Все получается! Все действительно получается! Нам удалось взять пробу из атмосферы Эдриана в зоне размножения астрофагов! И если теория о хищниках верна, они обязаны быть там, правильно? Надеюсь, что да.
– Начинаем второй этап, – тяжко вздыхаю я. Впереди сложный момент.
Отщелкиваю ремни и выбираюсь из кресла. 1,4 g гравитации Эдриана тянут меня вниз под углом в 30 градусов. Весь отсек будто наклонен. Впрочем, так и есть. То, что я испытываю – не тяга двигателей, а сила притяжения планеты.
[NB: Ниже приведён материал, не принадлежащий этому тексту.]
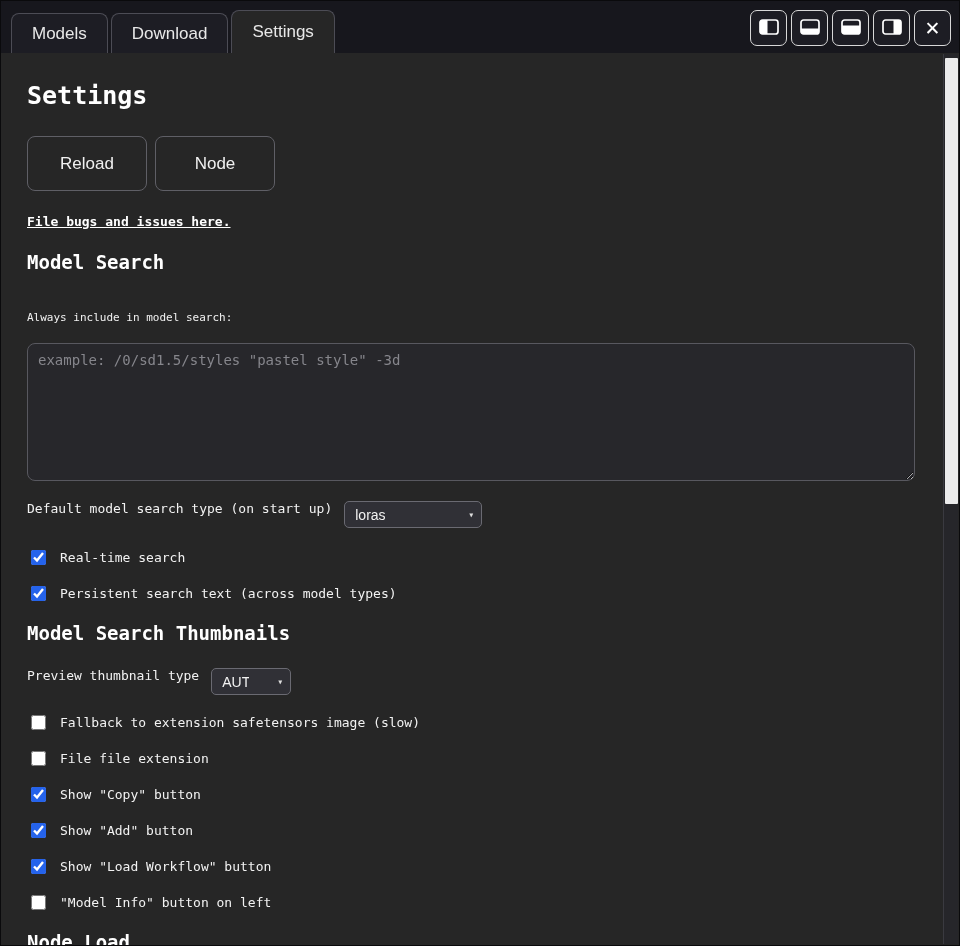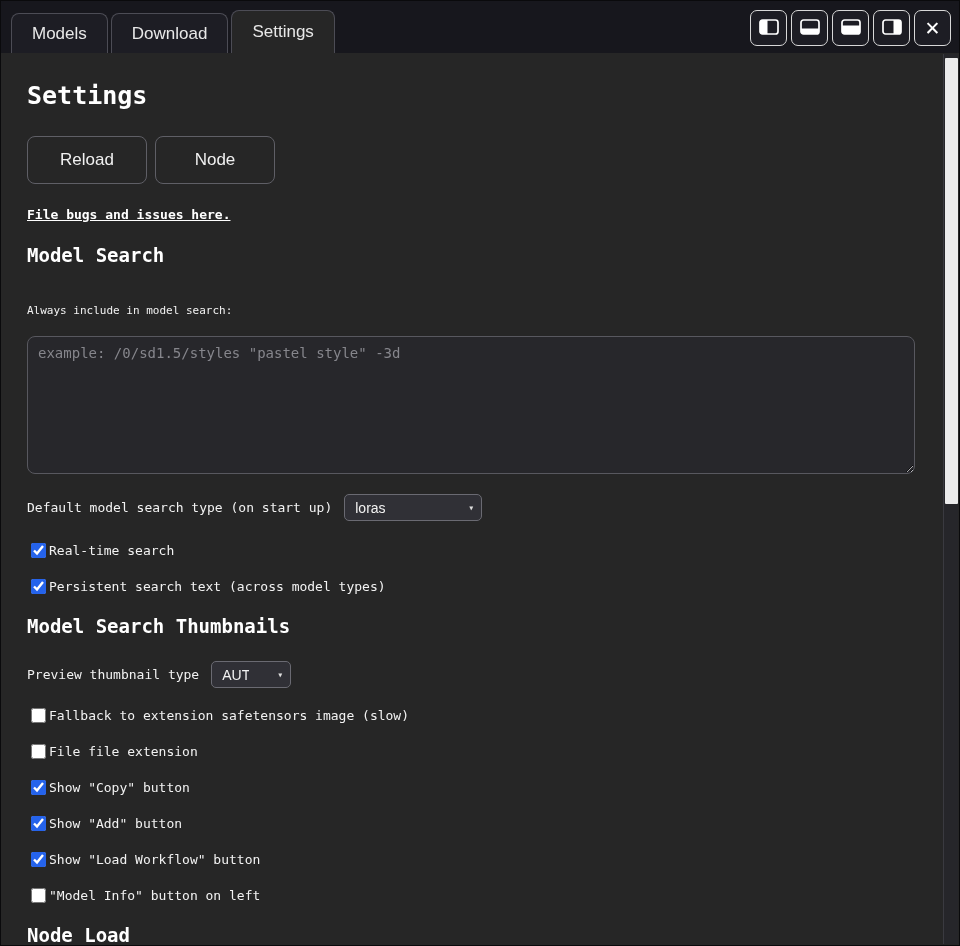--- a/index.html
+++ b/index.html
@@ -44,21 +44,21 @@
   .content {
     position: absolute; top: 52px; left: 0; right: 16px; bottom: 0;
     padding: 26px 0 0 26px; overflow: hidden;
   }
   h1.page-title {
     font: bold 25px "DejaVu Sans Mono", monospace;
     margin: 2px 0 26px; color: #ffffff;
   }
   .btn-row { display: flex; gap: 8px; margin-bottom: 20px; }
   .btn {
-    min-width: 120px; height: 48px;
+    min-width: 120px; height: 55px;
     background: transparent; border: 1px solid #5f5f66; border-radius: 8px;
     color: #f0f0f0; font: 17px "Liberation Sans", sans-serif;
     padding: 0 26px; cursor: pointer;
   }
   .bugs-link {
     display: inline-block; margin-bottom: 22px;
     font: bold 13px "DejaVu Sans Mono", monospace;
     color: #ffffff; text-decoration: underline; cursor: pointer;
   }
   h2.section {
@@ -72,40 +72,40 @@
 
   textarea.search-include {
     display: block; width: 888px; height: 138px;
     background: #27272b; border: 1px solid #58585f; border-radius: 8px;
     color: #cfcfcf; font: 14px "DejaVu Sans Mono", monospace;
     padding: 8px 10px; margin: 0 0 20px; resize: both; outline: none;
   }
   textarea.search-include::placeholder { color: #86868c; }
 
   .select-row {
-    display: flex; align-items: center; gap: 12px;
+    display: flex; align-items: flex-start; gap: 12px;
     font-size: 13px; margin-bottom: 22px;
   }
   .select-row.preview { margin-bottom: 20px; }
   .select-wrap { position: relative; display: inline-flex; align-items: center; }
   select {
     appearance: none; -webkit-appearance: none;
     background: #303036; border: 1px solid #6a6a72; border-radius: 5px;
     color: #f2f2f2; font: 14px "Liberation Sans", sans-serif;
     height: 27px; padding: 0 41px 0 10px; cursor: pointer; outline: none;
   }
   select.sel-type  { width: 138px; }
   select.sel-thumb { width: 80px; }
   .chev {
     position: absolute; right: 8px; pointer-events: none;
     font-size: 10px; color: #dddddd;
   }
 
   .cb-row {
-    display: flex; align-items: center; gap: 3px;
+    display: flex; align-items: center; gap: 14px;
     font-size: 13px; margin-bottom: 21px; padding-left: 4px;
     cursor: pointer; width: fit-content;
   }
   .cb-row input[type="checkbox"] {
     width: 15px; height: 15px; margin: 0;
     accent-color: #2563eb; cursor: pointer;
   }
 
   
   .vscroll {

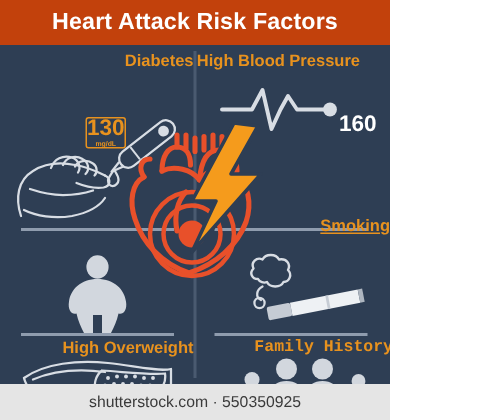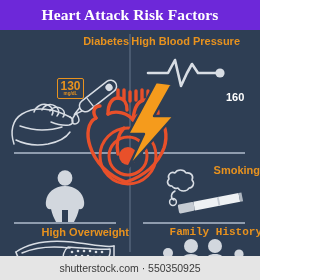--- a/index.html
+++ b/index.html
@@ -6,22 +6,22 @@
   body{
     width:260px;height:280px;overflow:hidden;
     background:#ffffff;
     font-family:"Liberation Sans","DejaVu Sans",sans-serif;
   }
   #poster{position:relative;width:260px;height:280px;overflow:hidden;background:#ffffff;}
 
   
   .banner{
     position:absolute;left:0;top:0;width:260px;height:30px;
-    background:#6d28d9;
-    display:flex;align-items:center;justify-content:center;font-family:Liberation Serif, serif;
+    background:#c2410c;
+    display:flex;align-items:center;justify-content:center;
   }
   .banner-title{
     color:#ffffff;font-size:15.5px;font-weight:bold;
     letter-spacing:.1px;white-space:nowrap;
   }
 
   
   .board{
     position:absolute;left:0;top:30px;width:260px;height:226px;
     background:#2e3e54;overflow:hidden;
@@ -39,39 +39,39 @@
   .hr-d{left:143px;top:192px;width:102px;}
 
   
   .cell-label{
     position:absolute;color:#e8921e;font-size:11px;font-weight:bold;
     white-space:nowrap;text-align:right;
   }
   .lbl-diabetes{left:0;top:5px;width:129px;}
   .lbl-bp{left:131px;top:5px;width:109px;}
   .lbl-overweight{left:0;top:126px;width:129px;}
-  .lbl-smoking{left:131px;top:134px;width:129px;}
+  .lbl-smoking{left:131px;top:115px;width:129px;text-decoration:underline;}
   .lbl-chol{left:0;top:196px;width:129px;}
   .lbl-family{left:142px;top:196px;width:120px;font-family:Liberation Mono, monospace;}
 
   
   .meter{
     position:absolute;left:57px;top:48px;width:25px;height:19px;
     border:1.6px solid #e8921e;border-radius:2px;
     background:#2e3e54;
     display:flex;flex-direction:column;align-items:center;justify-content:center;
     line-height:1;
   }
-  .meter-value{color:#e8921e;font-size:12px;font-weight:bold;}
+  .meter-value{color:#e8921e;font-size:15px;font-weight:bold;}
   .meter-unit{color:#e8921e;font-size:4.6px;font-weight:bold;margin-top:.5px;}
 
   
   .bp-number{
-    position:absolute;left:226px;top:61px;
-    color:#ffffff;font-size:11px;font-weight:bold;
+    position:absolute;left:226px;top:44px;
+    color:#ffffff;font-size:15px;font-weight:bold;
   }
 
   
   .art{position:absolute;}
 
   
   .footer{
     position:absolute;left:0;top:256px;width:260px;height:24px;
     background:#e5e5e5;display:flex;align-items:center;justify-content:center;
   }

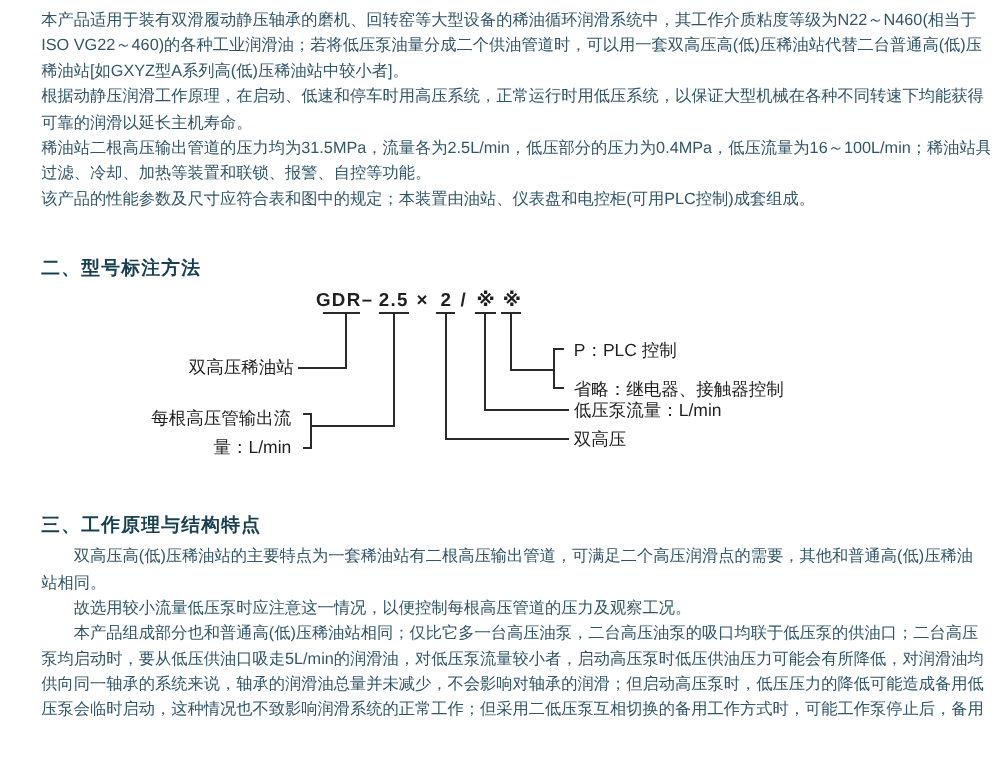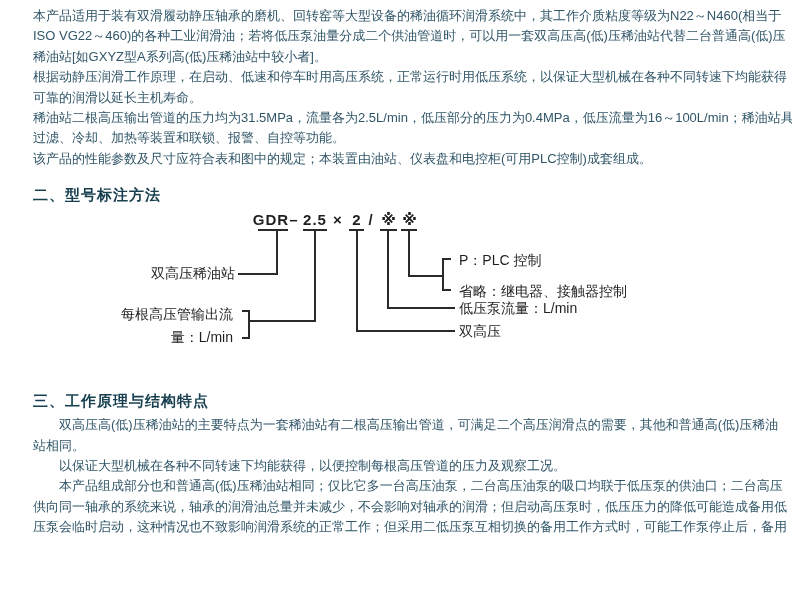--- a/index.html
+++ b/index.html
@@ -20,21 +20,21 @@
   }
   .sec-heading {
     margin: 0;
     font-size: 15px;
     font-weight: bold;
     letter-spacing: 1px;
     line-height: 20px;
     color: #173f50;
     white-space: nowrap;
   }
-  .sec-heading.h2 { margin-top: 16px; }
+  .sec-heading.h2 { margin-top: 36px; }
   .sec-heading.h3 { margin-top: 20px; }
   .body-lines { margin: 0; }
   .body-lines.first { margin-top: 0; }
   .body-lines.third { margin-top: 4px; }
   .text-line {
     font-size: 13px;
     line-height: 20.4px;
     height: 20.4px;
     color: #315668;
     white-space: nowrap;
@@ -115,19 +115,20 @@
     <text x="459" y="60">P：PLC 控制</text>
     <text x="459" y="91">省略：继电器、接触器控制</text>
     <text x="459" y="108">低压泵流量：L/min</text>
     <text x="459" y="131">双高压</text>
   </svg>
 
   <h2 class="sec-heading h3">三、工作原理与结构特点</h2>
   <div class="body-lines third">
     <div class="text-line indent">双高压高(低)压稀油站的主要特点为一套稀油站有二根高压输出管道，可满足二个高压润滑点的需要，其他和普通高(低)压稀油</div>
     <div class="text-line">站相同。</div>
-    <div class="text-line indent">以保证大型机械在各种不同转速下均能获得，以便控制每根高压管道的压力及观察工况。</div>
+    <div class="text-line indent">故选用较小流量低压泵时应注意这一情况，以便控制每根高压管道的压力及观察工况。</div>
     <div class="text-line indent">本产品组成部分也和普通高(低)压稀油站相同；仅比它多一台高压油泵，二台高压油泵的吸口均联于低压泵的供油口；二台高压</div>
+    <div class="text-line">泵均启动时，要从低压供油口吸走5L/min的润滑油，对低压泵流量较小者，启动高压泵时低压供油压力可能会有所降低，对润滑油均</div>
     <div class="text-line">供向同一轴承的系统来说，轴承的润滑油总量并未减少，不会影响对轴承的润滑；但启动高压泵时，低压压力的降低可能造成备用低</div>
     <div class="text-line">压泵会临时启动，这种情况也不致影响润滑系统的正常工作；但采用二低压泵互相切换的备用工作方式时，可能工作泵停止后，备用</div>
   </div>
 
 </div>
 
 </body></html>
1,4 g ощущаются вполне терпимо. Приходится прикладывать чуть больше усилий, но не более того. Лезу в скафандр «Орлан», готовясь к очень непростой работе. Я должен проделать определенные действия вне корабля, подвергаясь воздействию гравитации.
Излишне упоминать, что скафандр, шлюзовая камера и моя подготовка никоим образом не рассчитаны на подобные условия. Кто бы мог предположить, что мне придется топать по корпусу корабля при полной гравитации? Даже более чем полной, если уж говорить точно.
Однако гравитация гравитацией, а воздуха там все равно нет. Наихудшее сочетание. Увы, иного выхода нет. Я должен забрать зонд. Сейчас он висит на конце десятикилометровой цепи, болтающейся в воздухе. К сожалению, легкого способа вернуть пробоотборник на корабль не существует.